— WHAT THE EXERCISE ASKS —
Within this material, find every line where the string "none" appears, and copy it out.

— GIVEN INFORMATION —
↓
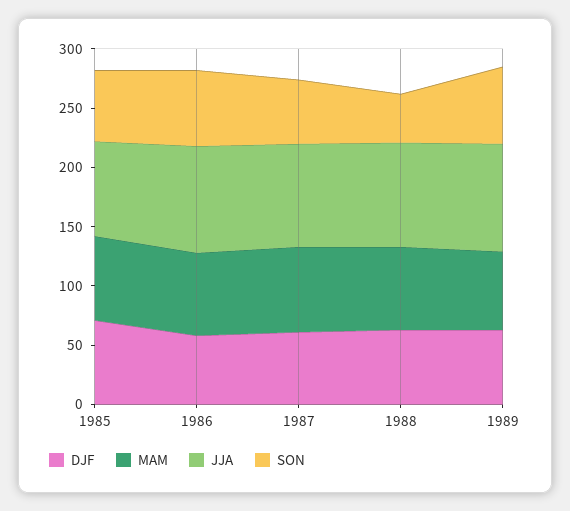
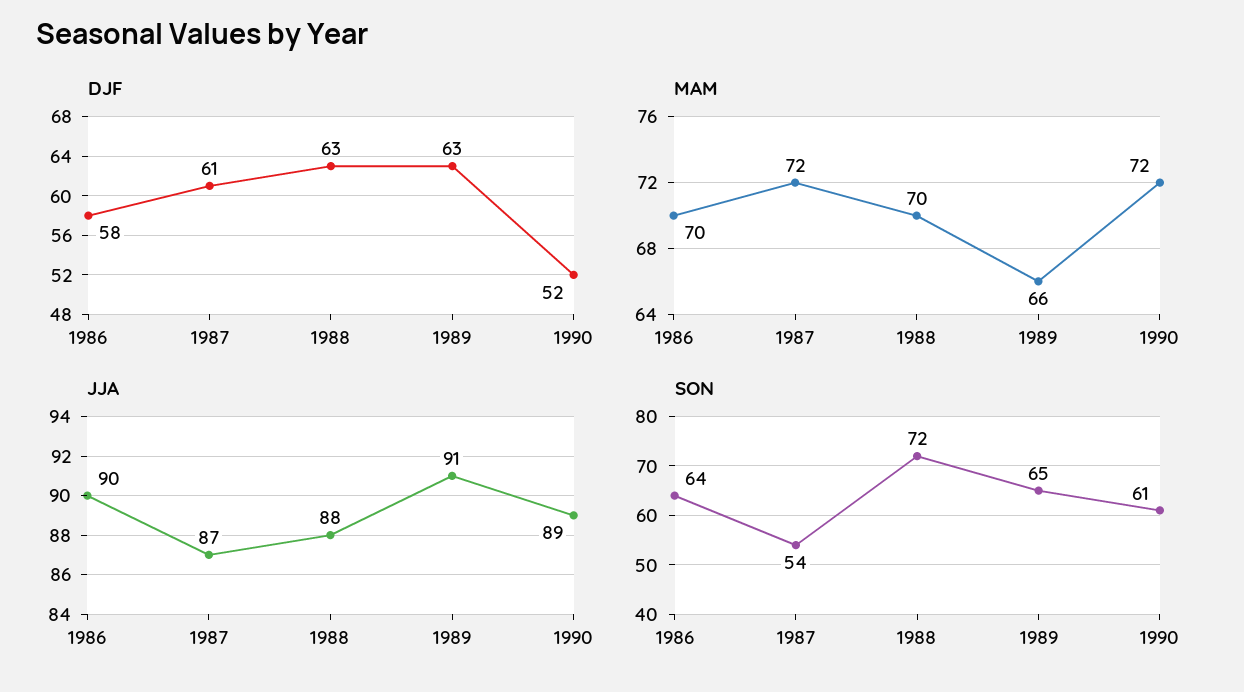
DJF, 1985: 70 -> none
MAM, 1985: 70 -> none
JJA, 1985: 80 -> none
SON, 1985: 60 -> none
SON, 1988: 40 -> 72
DJF, 1990: none -> 52
MAM, 1990: none -> 72
JJA, 1990: none -> 89
SON, 1990: none -> 61

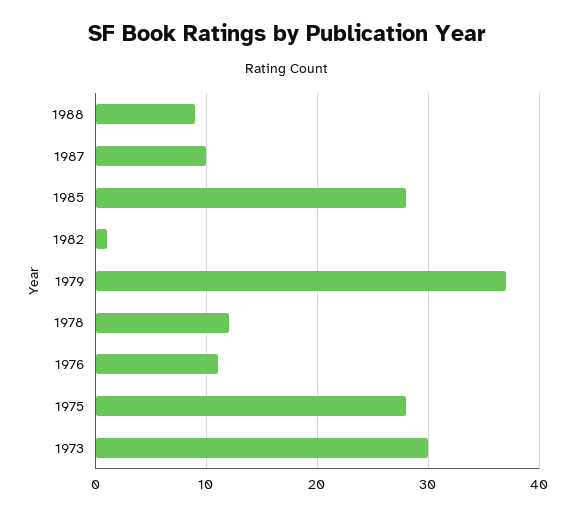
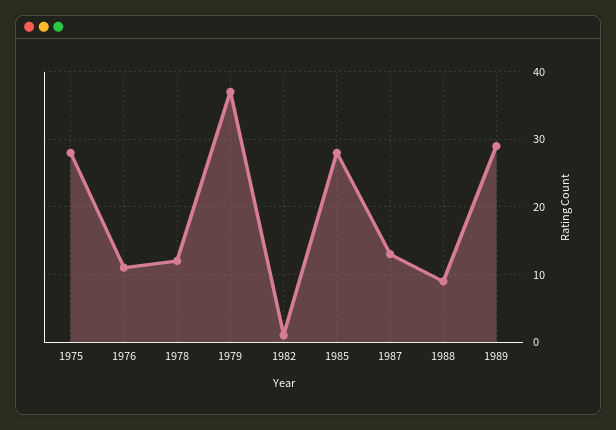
1987: 10 -> 13
1973: 30 -> none
1989: none -> 29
↑
— WRITTEN REPLY —
DJF, 1985: 70 -> none
MAM, 1985: 70 -> none
JJA, 1985: 80 -> none
SON, 1985: 60 -> none
DJF, 1990: none -> 52
MAM, 1990: none -> 72
JJA, 1990: none -> 89
SON, 1990: none -> 61
1973: 30 -> none
1989: none -> 29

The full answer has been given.